Dr. Gerardo Melendez, director of the U.S. Army Communications-Electronics Research, Development and Engineering Center's Command and Control Directorate, delivers the keynote speech at the Society of Hispanic Professional Engineers Conference held in Washington, D.C., Oct. 29.

Dr. Gerardo Melendez, director of the U.S. Army Communications-Electronics Research, Development and Engineering Center's Command and Control Directorate, urged an audience of Hispanic engineers to join in solving the nation's challenges through the diversity of their experiences in a keynote speech delivered at the Society of Hispanic Professional Engineers Conference held in Washington, D.C., Oct. 29.

Melendez, who left San Juan, Puerto Rico in 1976 to attend Tulane University in New Orleans, La., spoke about his journey from San Juan to a director at CERDEC, the responsibility young Hispanics must shoulder to contribute to future generations, and the opportunities available to them at technology-focused government organizations.

Melendez, who came to New Jersey to work as an Army researcher after earning his Masters degree from Brown University, described the advantages of working for the Army, and the qualities one adopts when working for an organization whose "ultimate customer is the American Soldier."

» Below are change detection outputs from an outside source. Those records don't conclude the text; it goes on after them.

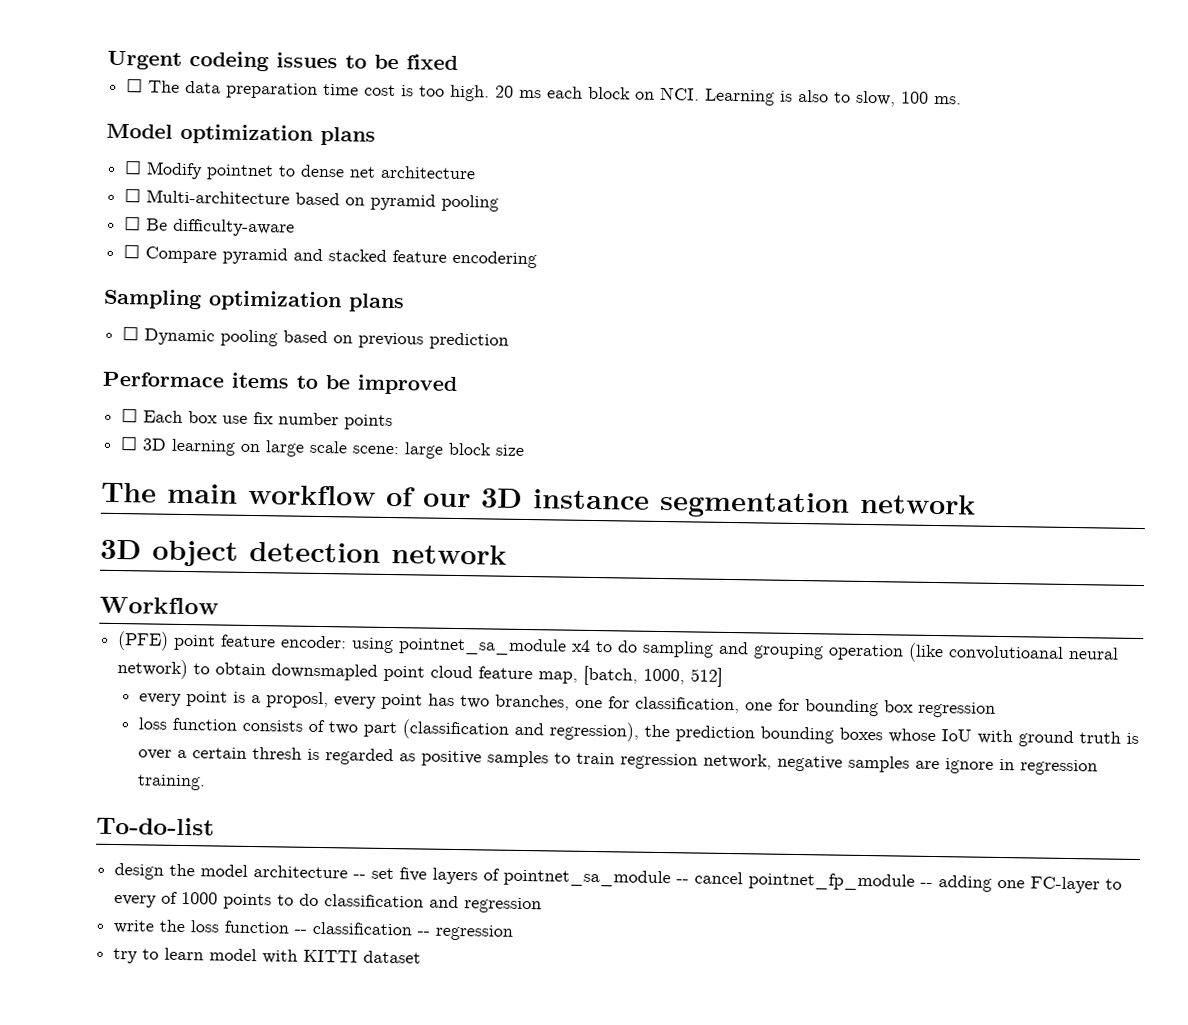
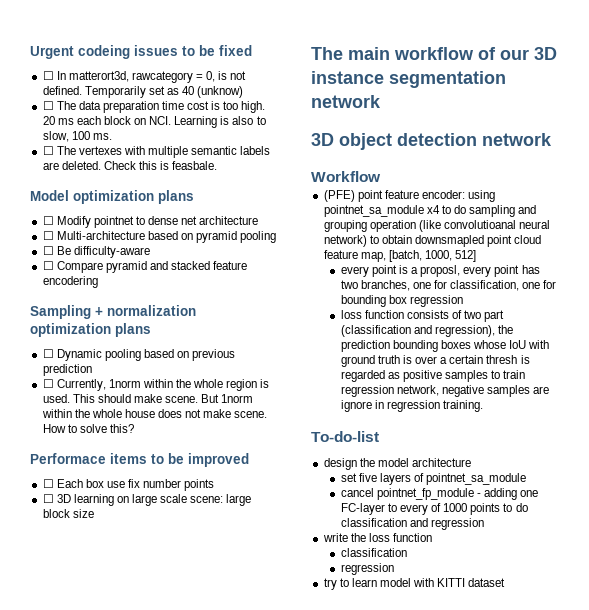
(458, 62) none -> [42,71,247,83] [42,86,244,98] // ☐ In matterort3d, rawcategory = 0, is not defined. Temporarily set as 40 (unknow)
(963, 100) none -> [42,146,271,158] [42,161,218,170] // ☐ The vertexes with multiple semantic labels are deleted. Check this is feasbale.
(202, 299) none -> [95,305,196,316] + normalization
(510, 341) none -> [42,379,270,391] [42,394,254,403] [41,409,268,418] [42,424,134,433] // ☐ Currently, 1norm within the whole region is used. This should make scene. But 1norm within the whole house does not make scene. How to solve this?
[353,874,367,879] -- -> (471, 462) //
[676,879,690,884] -- -> (527, 479) //
[920,882,934,888] -- -> [477,493,482,497] -
[294,921,431,936] -- classification -- -> [340,548,407,557] // classification //

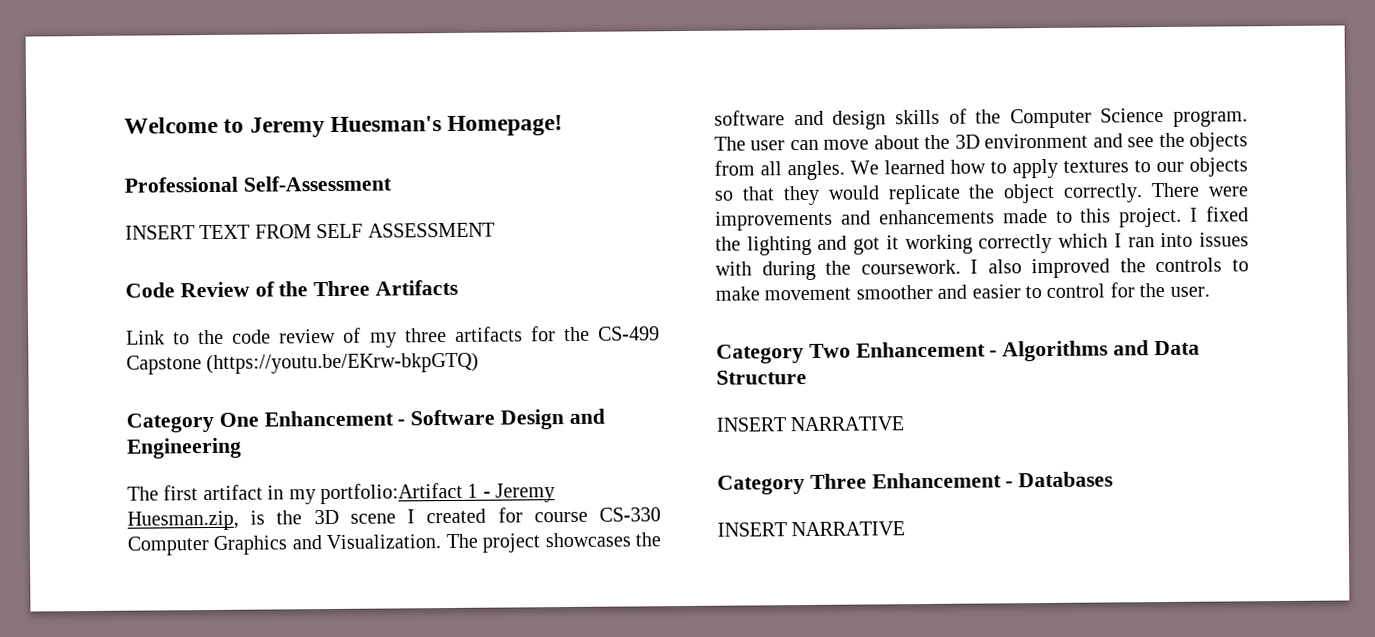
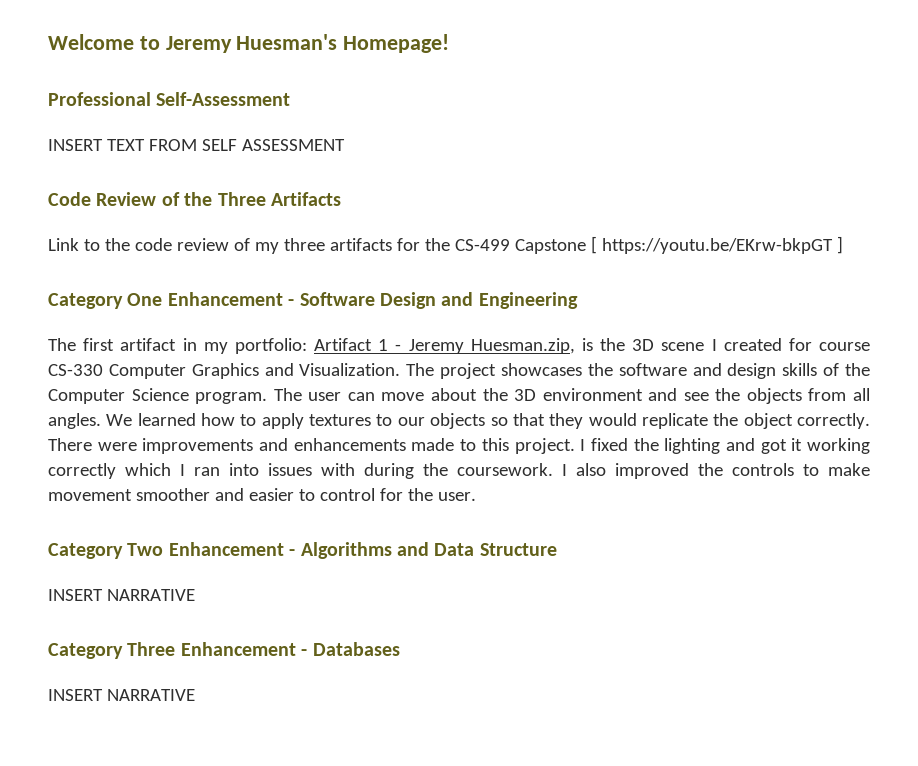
[206,352,480,375] (https://youtu.be/EKrw-bkpGTQ) -> [590,236,843,254] [ https://youtu.be/EKrw-bkpGT ]
[320,482,463,505] portfolio:Artifact -> [234,338,372,354] portfolio: Artifact

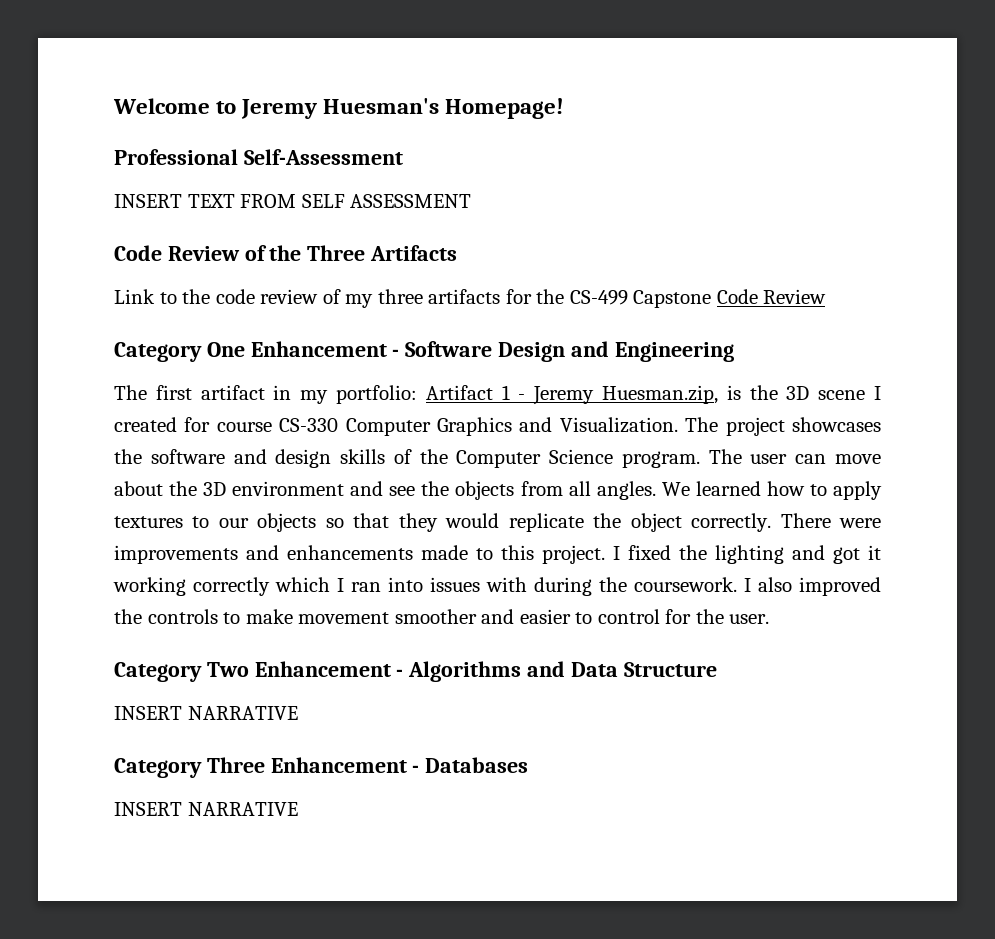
[590,236,843,254] [ https://youtu.be/EKrw-bkpGT ] -> [716,289,827,304] Code Review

"The primary reason why I came to work for the Army as a civilian was because they offered the best educational opportunities of any of the other employers I was considering," Melendez said. He took advantage of those opportunities by completing his Ph.D. at Drexel University.

"At the time I didn't realize the extent to which civilian Army scientists and engineers were involved in supporting our nation's Army, and wasn't aware of the creativity and innovation at work behind the scenes, and even on the front lines, to give our Soldiers the edge," he added.

Melendez, whose job is to "shape and push the state of the art in technologies...to make Soldiers more effective," described the exciting, new technologies that incoming Army scientists and researchers will have a chance to work with.

"From systems that neutralize deadly improvised explosive devices in the present conflict to the futuristic capabilities that will transform the army," Melendez said listing off examples such as ground and air robots, iPhone-like applications for the battlefield, and mash-ups of information using Google Earth.

Melendez said that educating young Hispanic engineers about Army opportunities is important because it will infuse talent and new ideas to science and technology centers.

"I'm a strong believer in diversity of opinion, diversity of experience, and diversity of education," Melendez continued, "The way we work problems now, having diversity of any type becomes more important because at the end of the day the strength of what we develop, it's only as strong as all of the ideas we can pick from, and so if we stay tuned to only one idea, then you probably get more of the same, and that's just not what we want."

Melendez believes the thousands of Hispanic engineers that attended the SHPE conference are evidence of interest in government opportunities within the Hispanic community.

"Four thousand people participated [in the conference], all engineers and Hispanic, and they are continuing to grow and those are all the right trends that we want to see not only within the Hispanic community, but in the U.S. in general."

Melendez pushed the crowd to continue what their Hispanic elders have started. "Hispanic Americans have had a very positive impact on American society, but it cannot end there. We have a responsibility to the future generations to come and to this great Nation. We must continue to accomplish in small and large scale, and continue to build even higher arches for a stronger Nation and a better world."